Blog: Passion-romans
Du grand Art. Ce roman m’a marqué, ce qui est plutôt rare. Un mélange de fantastique, d’historique, avec les ingrédients d’un bon thriller. Suspense, tensions (non permanentes, heureusement, pour reprendre son souffle…).
Carlos Ruiz Zafon a trouvé les mots pour nous emmener dans un récit émouvant, profond, mais aussi dur et sans pitié pour le lecteur. Désolé pour ces adjectifs contradictoires mais c’est tout cela en même temps. L’auteur nous entraîne dans une Barcelone de l’époque ravagée par la guerre civile. Chaque page nous plonge un peu plus dans cette ville espagnole, dans ses recoins, ses rues, ses établissements, avec ses habitants décrits d’une main de maître. Carlos Ruiz Zafon plante une ambiance profonde, intense où il est impossible de s’échapper. Il aime cette ville qu’il connaît par-coeur, c’est indéniable.
Les personnages accentuent cette ambiance déjà bien marquée, avec leurs profondeurs et leurs forces. L’auteur a su leur donner un dynamisme, un tempérament et une émotion solides. On les vit dès le début du livre, on s’y attache, toujours un peu plus jusqu’à se retrouver profondément impliqué. Carlos Ruiz Zafon nous a gâtés au niveau des personnages. J’en dénombre une cinquantaine, tous avec leurs particularités, leurs qualités et surtout leurs défauts. L’auteur a également réussi le pari de balancer le lecteur entre le présent et le passé de certains personnages, sans nous larguer, sans nous lâcher, mais en nous tenant en haleine et dans un état de curiosité constante. Le passé, ses secrets, qui n’aime pas…
D’ailleurs toute la trame de ce roman se joue là dessus. Un voyage dans le temps, une exploration dans l’âme.

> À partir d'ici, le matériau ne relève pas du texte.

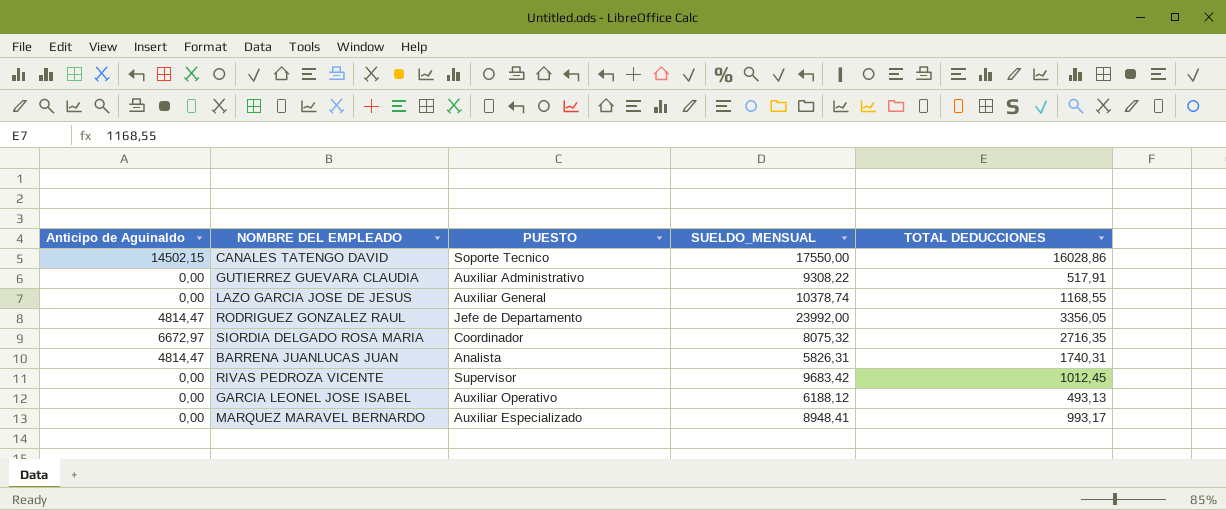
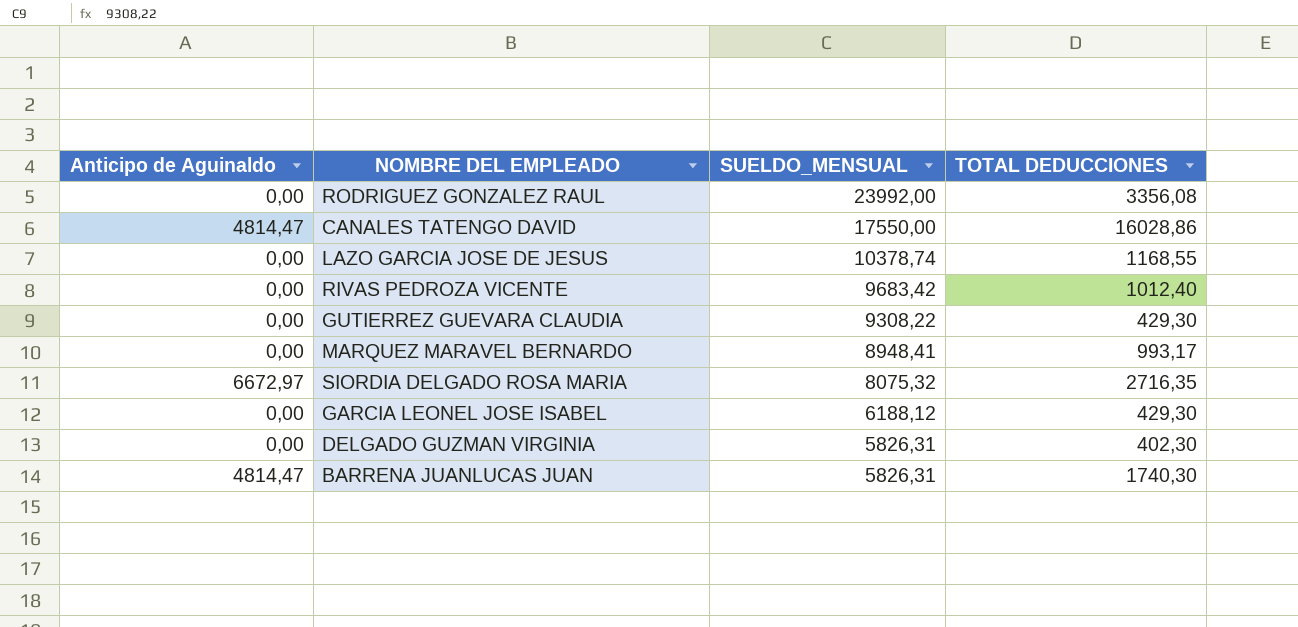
row order: none -> SUELDO_MENSUAL descending
column PUESTO | position: 3 -> none
RODRIGUEZ GONZALEZ RAUL | Anticipo de Aguinaldo: 4814,47 -> 0,00
RODRIGUEZ GONZALEZ RAUL | TOTAL DEDUCCIONES: 3356,05 -> 3356,08
CANALES TATENGO DAVID | Anticipo de Aguinaldo: 14502,15 -> 4814,47
RIVAS PEDROZA VICENTE | TOTAL DEDUCCIONES: 1012,45 -> 1012,40
GUTIERREZ GUEVARA CLAUDIA | TOTAL DEDUCCIONES: 517,91 -> 429,30
GARCIA LEONEL JOSE ISABEL | TOTAL DEDUCCIONES: 493,13 -> 429,30
row DELGADO GUZMAN VIRGINIA: none -> 0,00 | 5826,31 | 402,30
BARRENA JUANLUCAS JUAN | TOTAL DEDUCCIONES: 1740,31 -> 1740,30

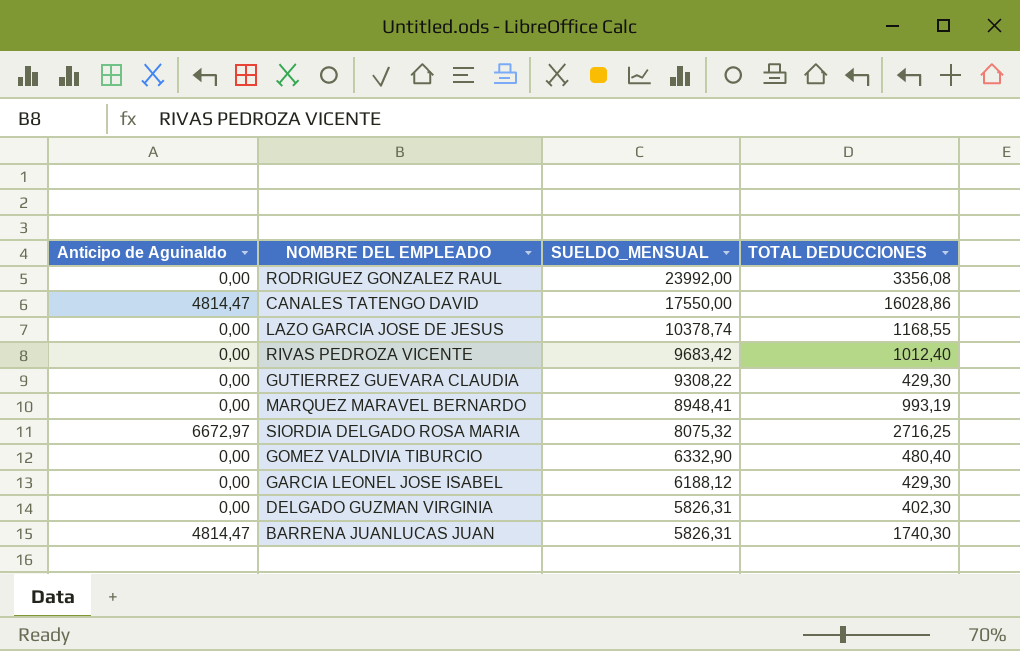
MARQUEZ MARAVEL BERNARDO | TOTAL DEDUCCIONES: 993,17 -> 993,19
SIORDIA DELGADO ROSA MARIA | TOTAL DEDUCCIONES: 2716,35 -> 2716,25
row GOMEZ VALDIVIA TIBURCIO: none -> 0,00 | 6332,90 | 480,40

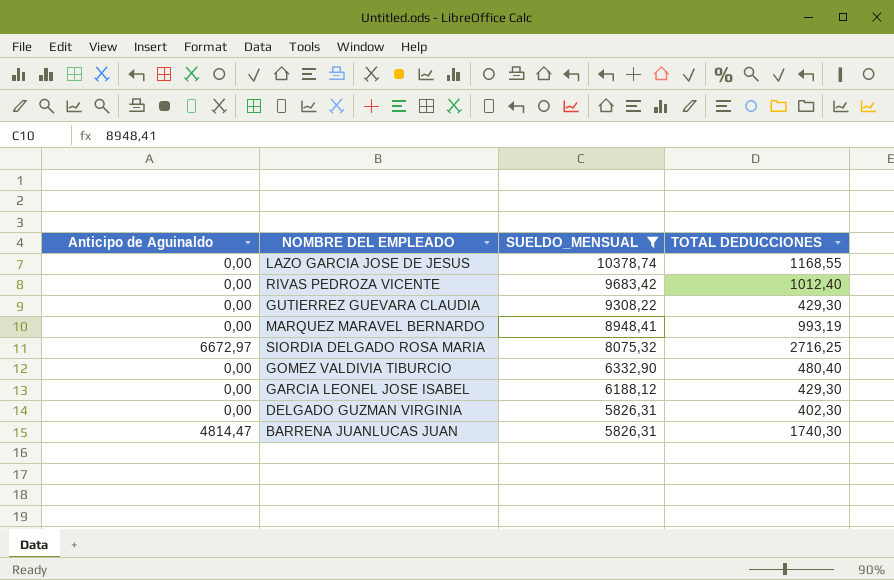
filter: none -> SUELDO_MENSUAL <= 10378,74

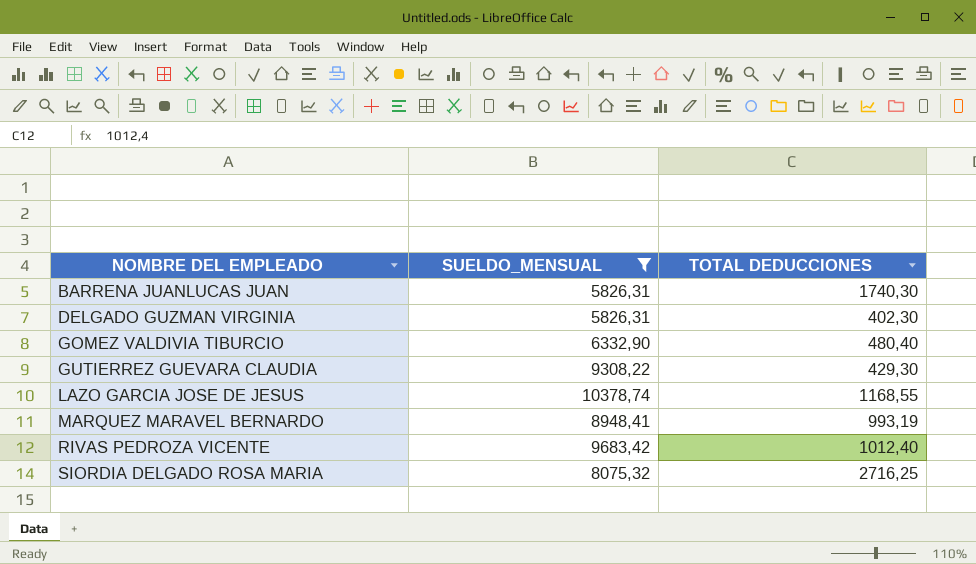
row order: SUELDO_MENSUAL descending -> NOMBRE DEL EMPLEADO ascending
column Anticipo de Aguinaldo | position: 1 -> none
row GARCIA LEONEL JOSE ISABEL: 0,00 | 6188,12 | 429,30 -> none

Carlos Ruiz Zafon déplace le lecteur dans un passé de familles inondé de jalousie, de secrets, de non-dits, de violence, de mort et d’amour. Nous sommes agréablement confrontés à un récit dans un récit. C’est formidablement amené et intrigant. J’ai lu certaines critiques qui parlent de ce roman en reprochant les nombreux détails superflus et inutiles. A mes yeux, ce sont justement ces détails bien construits et précis qui donnent une vie et un dynamisme à cette oeuvre!
L’histoire:
Comme je l’ai mentionné plus haut, ce roman historique se déroule dans la région de Barcelone, durant la période de l’après-guerre civile (guerre d’Espagne). Cette guerre s’est déroulée de juillet 1936 à avril 1939, entre le camp des nationalistes et celui des républicains. La défaite des républicains permis l’établissement de la dictature dirigé par Francisco Franco. Cette misérable guerre eut des conséquences désastreuses sur le plan social, économique, culturel et politique.

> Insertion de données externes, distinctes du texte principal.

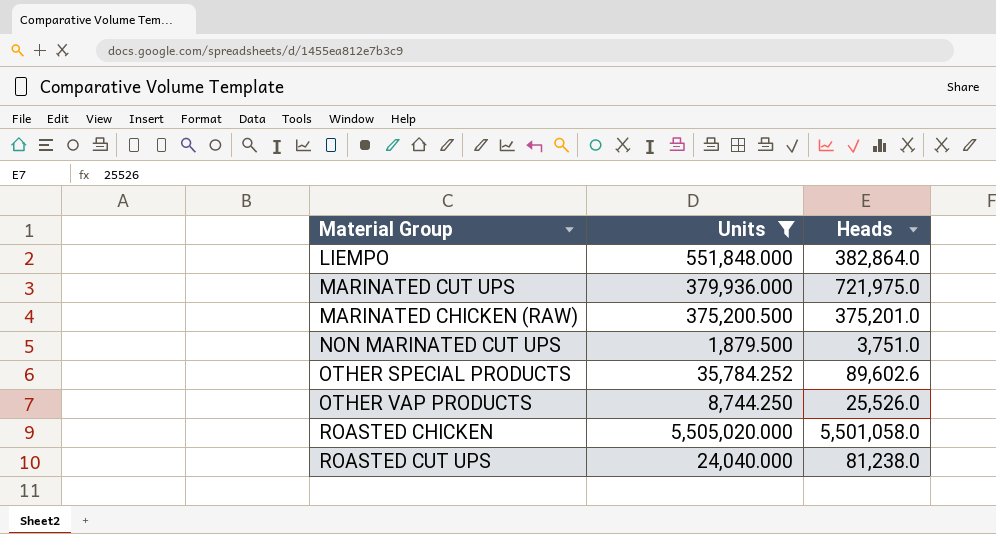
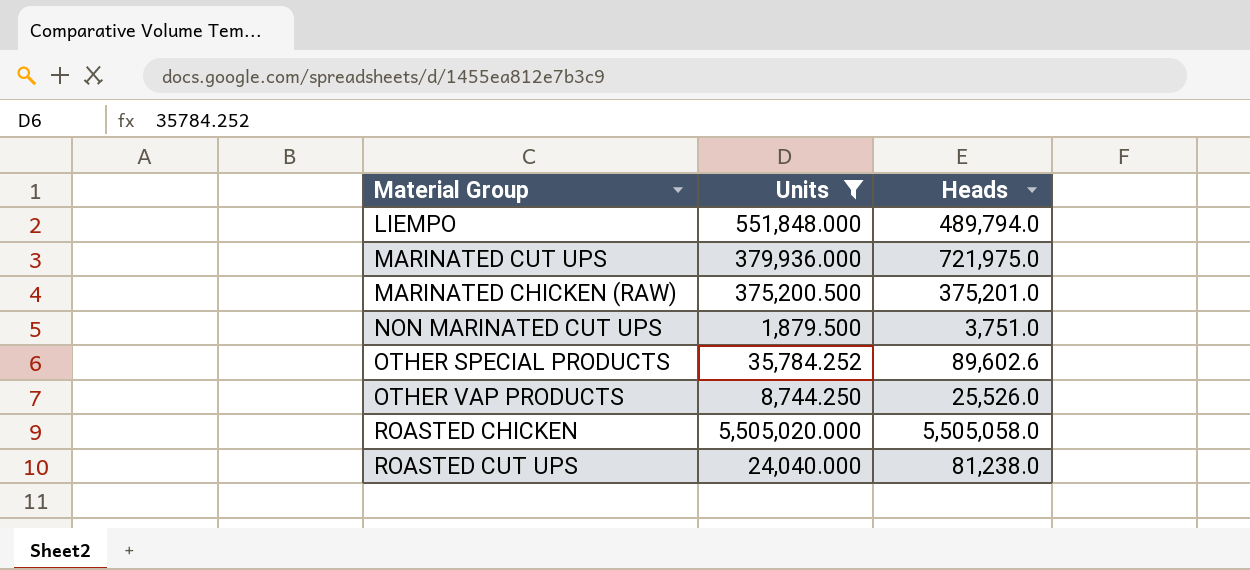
LIEMPO | Heads: 382,864.0 -> 489,794.0
ROASTED CHICKEN | Heads: 5,501,058.0 -> 5,505,058.0

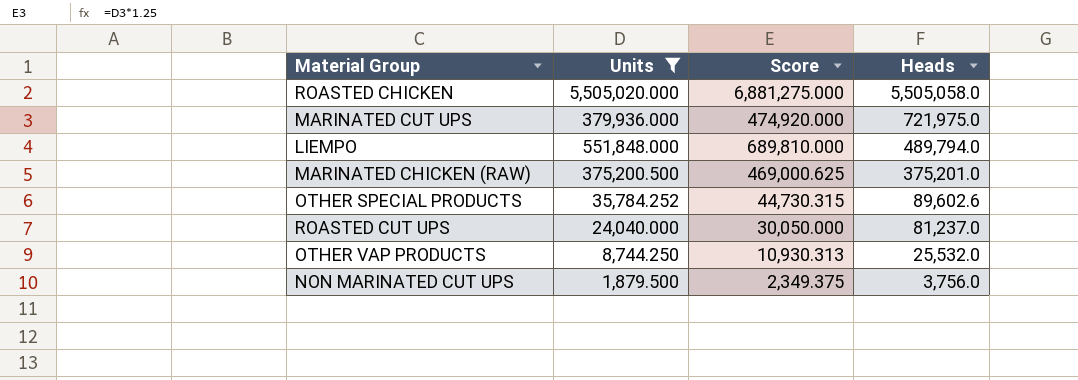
row order: none -> Heads descending
column Score | formula: none -> [Units] * 1.25
ROASTED CUT UPS | Heads: 81,238.0 -> 81,237.0
OTHER VAP PRODUCTS | Heads: 25,526.0 -> 25,532.0
NON MARINATED CUT UPS | Heads: 3,751.0 -> 3,756.0

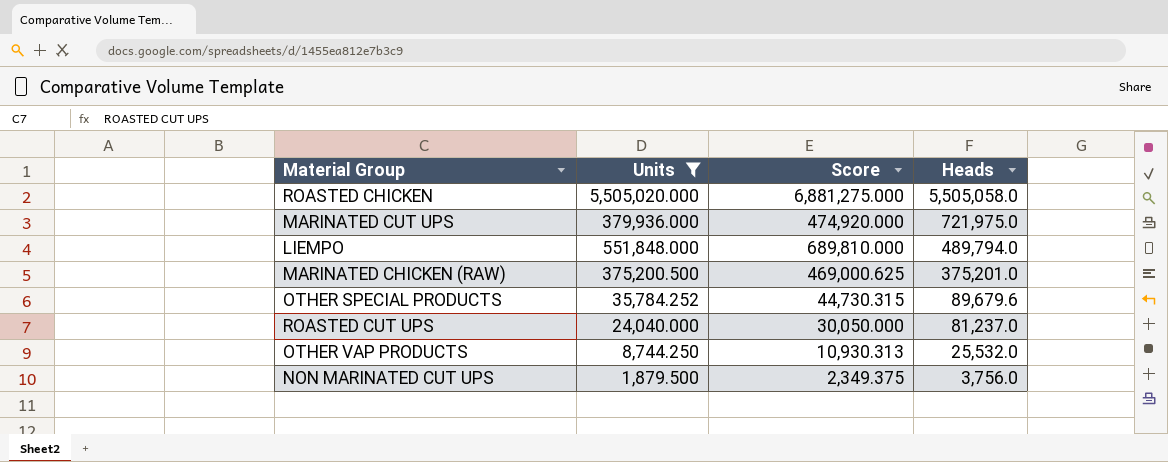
OTHER SPECIAL PRODUCTS | Heads: 89,602.6 -> 89,679.6

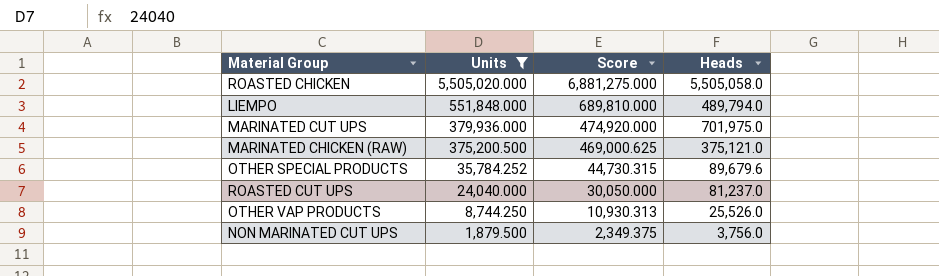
row order: Heads descending -> Units descending
MARINATED CUT UPS | Heads: 721,975.0 -> 701,975.0
MARINATED CHICKEN (RAW) | Heads: 375,201.0 -> 375,121.0
OTHER VAP PRODUCTS | Heads: 25,532.0 -> 25,526.0

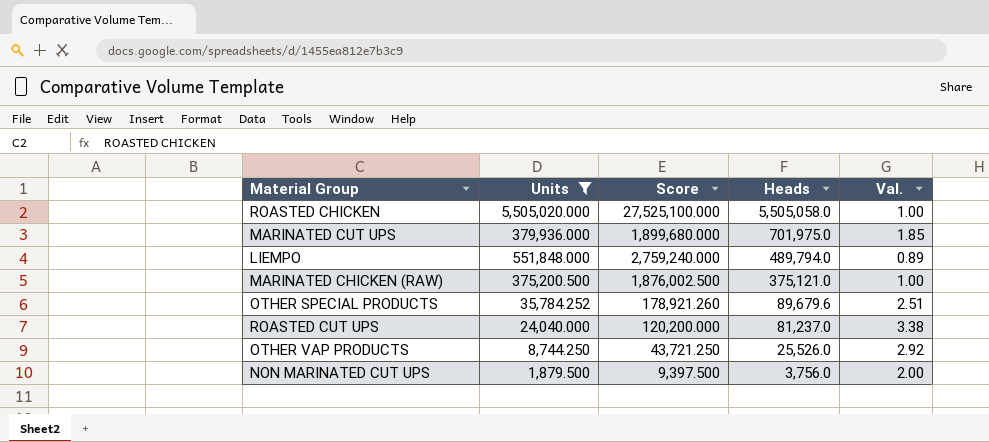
row order: Units descending -> Heads descending
column Score | formula: [Units] * 1.25 -> [Units] * 5
column Val. | formula: none -> [Heads] / [Units]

Voici dans quel contexte évolue le narrateur de l’histoire, Daniel Sempere, petit garçon barcelonais qui vit avec son père, modeste libraire de livres d’occasion. Sa mère est morte durant la guerre et le petit garçon en rêve encore souvent, avec le peu de souvenirs qu’il lui reste.
Année 1945. Un matin, son père décide de l’emmener dans un endroit privilégié, une bibliothèque mystérieuse appelée « le Cimetière des Livres Oubliés ». Il explique alors à son petit bonhomme qu’il est temps pour lui de participer à un étrange rituel qui se transmet de génération en génération. Daniel va découvrir un lieu magnifique qui regroupe des dizaines de milliers de vieux livres qui sont devenus « orphelins ». Son père demande alors à son fils de parcourir cet antre de littérature, ce labyrinthe d’ouvrages, et de choisir un livre, juste un seul, et de l’adopter. Le petit garçon va rapidement se sentir attiré par un volume intitulé « L’ombre du vent », de Julian Carax.
Daniel va grandir, devenir adolescent, et vouer un intérêt majeur pour cet auteur quasi inconnu et impopulaire qu’est Julian Carax. Il va tenter d’en connaître son passé, en enquêtant méticuleusement, en faisant presque une fixation, sans même savoir pourquoi. Il va tenter d’assembler les pièces du puzzle qui vont permettre de reconstruire la biographie de Julian Carax. Plus les pièces vont s’assembler, plus les secrets vont s’acroître et moins il va en savoir. Il tombera sur des arcanes bien enfouis, bien gardés. Mais pourquoi? Qui aurait intérêt à ce que le passé reste où il est? Qui est cet homme, cette silhouette sans visage qui tente de récupérer à tout prix le roman de Daniel « L’ombre du vent »? Qui est cet homme intrigant qui brûle sur son passage tous les romans publiés de Julian Carax, jusqu’à mettre le feu à un entrepôt?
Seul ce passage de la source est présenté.